Teatri di cintura: riapre il Quarticciolo a Roma
Dopo un lungo periodo di chiusura, i Teatri in Comune riprendono progressivamente la programmazione e tornano ad animare la vita culturale della periferia romana
Era la fine degli anni ’50 quando Pier Paolo Pasolini esprimeva il proprio punto di vista sulle neonate periferie romane. Campi di concentramento, in cui la popolazione povera era destinata a vivere secondo il piano urbanistico progettato dal governo democristiano del secondo dopoguerra. Con questa definizione, il poeta triestino identificava quelle zone lontane dalla ricchezza della “Roma bene”, il cui scopo era semplicemente “contenere” il sottoproletariato urbano in complessi di palazzoni tutti uguali. Non era previsto, in questo processo, un disegno in grado di assicurare la crescita sociale, morale e culturale di una fetta di popolazione sempre più emergente nel panorama demografico italiano. Un disegno che prevedesse luoghi di aggregazione, musei, cinema e teatri.
Sono questi i luoghi che hanno contribuito a formare, fin dall’antichità, lo spirito critico e lo sviluppo culturale delle popolazioni delineando uno stato di benessere sociale e culturale anche, anzi soprattutto, nelle zone più difficili, ostili per storia e conformazione demografica ed architettonica. Questi spazi assolvono pienamente la loro funzione educativa proprio nelle aree più problematiche.
Per queste ragioni, la graduale riapertura dei teatri della periferia romana, aldilà delle questioni burocratiche, è una vittoria per la Capitale e l’intero Paese. Dopo un periodo di chiusura apparentemente incomprensibile, la rete dei “Teatri di cintura”, o “Teatri in Comune” secondo la definizione più recente, sta progressivamente riprendendo la sua attività. Di questo network, nato nel 2012 con l’obiettivo di condividere esperienze legate soprattutto alla drammaturgia contemporanea, fanno parte il teatro di Tor Bella Monaca, il teatro del Lido di Ostia, il teatro Villa Pamphilj e il teatro Biblioteca Quarticciolo. La notizia dell’ultima riapertura riguarda proprio quest’ultimo spazio rimasto chiuso, come gli altri, per oltre un anno.
«Finalmente ci siamo», così Veronica Cruciani, direttrice artistica del Quarticciolo ha commentato la riapertura del teatro che (guarda caso) ha ripreso la programmazione proprio con un omaggio a Pasolini e a Elsa Morante, andato in scena lo scorso 18 agosto per opera di Ascanio Celestini e la stessa Cruciani. Uno spettacolo che annuncia un periodo di pre- apertura, in attesa dell’inaugurazione ufficiale del 23 settembre, affidato alle associazioni del quinto municipio, alle giovani compagnie romane e a nomi «che hanno collaborato con noi in questi anni, per ricostruire un filo interrotto e riprendere il rapporto con gli artisti e i cittadini», come afferma la direttrice artistica.

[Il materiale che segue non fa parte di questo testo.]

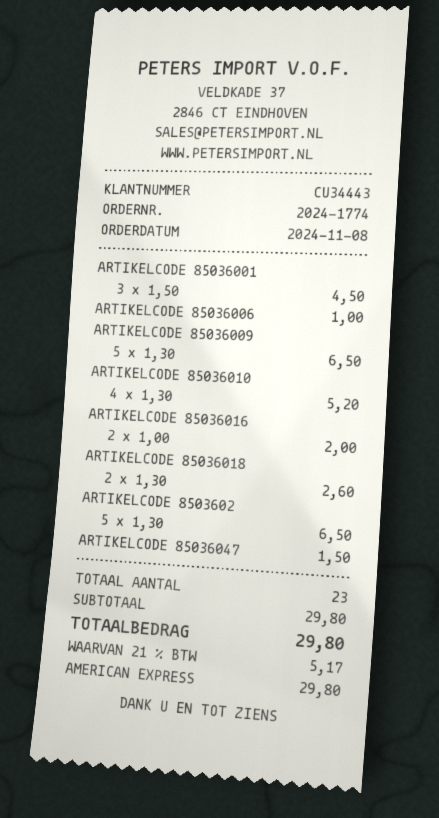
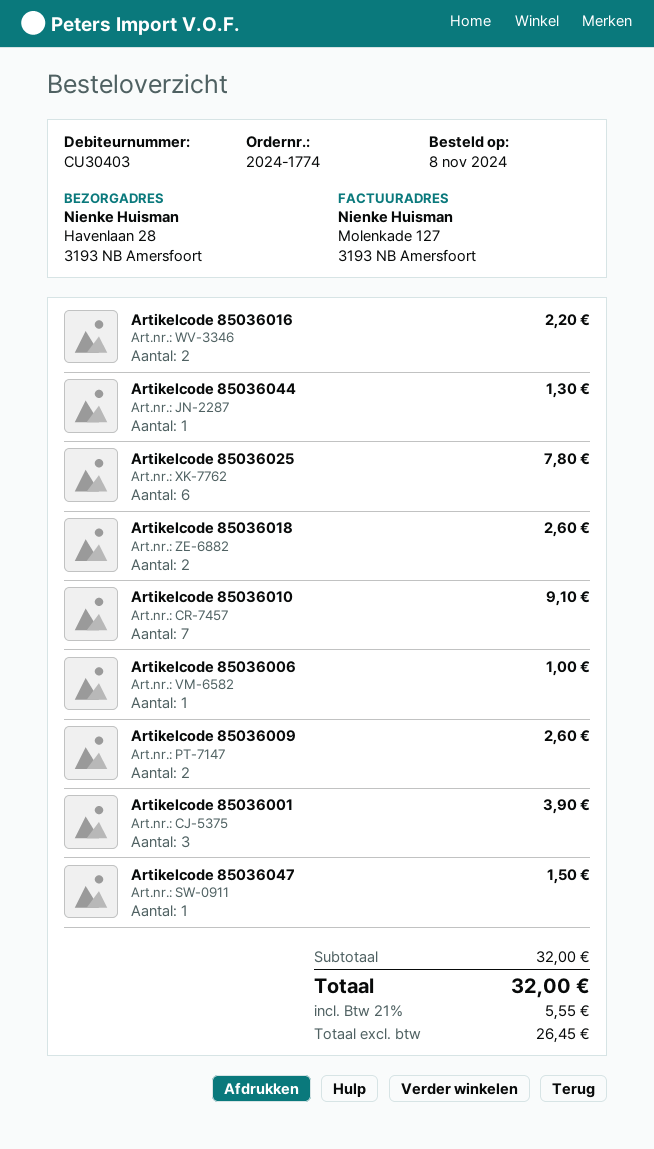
customer number: CU34443 -> CU30403
ARTIKELCODE 85036001: 3 for 4.50 -> 3 for 3.90
ARTIKELCODE 85036009: 5 for 6.50 -> 2 for 2.60
ARTIKELCODE 85036010: 4 for 5.20 -> 7 for 9.10
ARTIKELCODE 85036016: 2 for 2.00 -> 2 for 2.20
ARTIKELCODE 8503602: 5 for 6.50 -> 6 for 7.80
Artikelcode 85036044: none -> 1 for 1.30
subtotal: 29.80 -> 32.00
tax: 21% = 5.17 -> 21% = 5.55
total: 29.80 -> 32.00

Centrale, nella nuova stagione, sarà la figura di Ascanio Celestini che sarà una sorta di trade union tra il teatro e il tessuto cittadino: «Per il Quarticciolo mi occuperò del lavoro di ricerca, la raccolta di storie sul territorio attraverso l’incontro con gli abitanti, con scrittori, musicisti, lavoratori. Il teatro popolare dev’essere un imbuto rovesciato, dove trovare il racconto della vita di persone che altrimenti non si conoscerebbero».
Dopo questa fase anticipatoria della programmazione ufficiale, si delineerà lo stile del nuovo corso del Quarticciolo. L’obiettivo, secondo Veronica Cruciani, è quello di inserire uno slancio internazionale in una realtà di quartiere, arricchendo il palcoscenico di nuovi linguaggi artistici come il cinema, l’arte visiva, la letteratura, la danza e la musica. Il tutto nello scenario della contemporaneità che resta, senza alcun dubbio, la materia prima di questo polo artistico- culturale.

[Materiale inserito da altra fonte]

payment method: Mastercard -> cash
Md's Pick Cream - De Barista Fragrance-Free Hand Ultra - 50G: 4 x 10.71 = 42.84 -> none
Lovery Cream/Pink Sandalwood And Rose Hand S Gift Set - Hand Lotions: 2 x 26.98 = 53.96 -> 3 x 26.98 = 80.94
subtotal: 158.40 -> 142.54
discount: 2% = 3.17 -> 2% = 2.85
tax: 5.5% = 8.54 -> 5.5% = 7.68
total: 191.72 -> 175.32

La riapertura di un teatro, qualsiasi esso sia, è sempre un’ottima notizia. Ma, nel caso dei teatri di periferia, la ripresa delle attività racchiude significati più profondi: non si tratta della semplice riapertura del sipario o della vendita di nuovi biglietti e neppure della promozione di nuove forme artistiche. La riapertura di un teatro di periferia è il simbolo di un meccanismo difficile che trova la forza di ripartire per trasformare quei “campi di concentramento” in uno spazio di crescita, sviluppo e benessere. E’ una linfa di cambiamento, in luoghi troppo spesso abbandonati e dimenticati.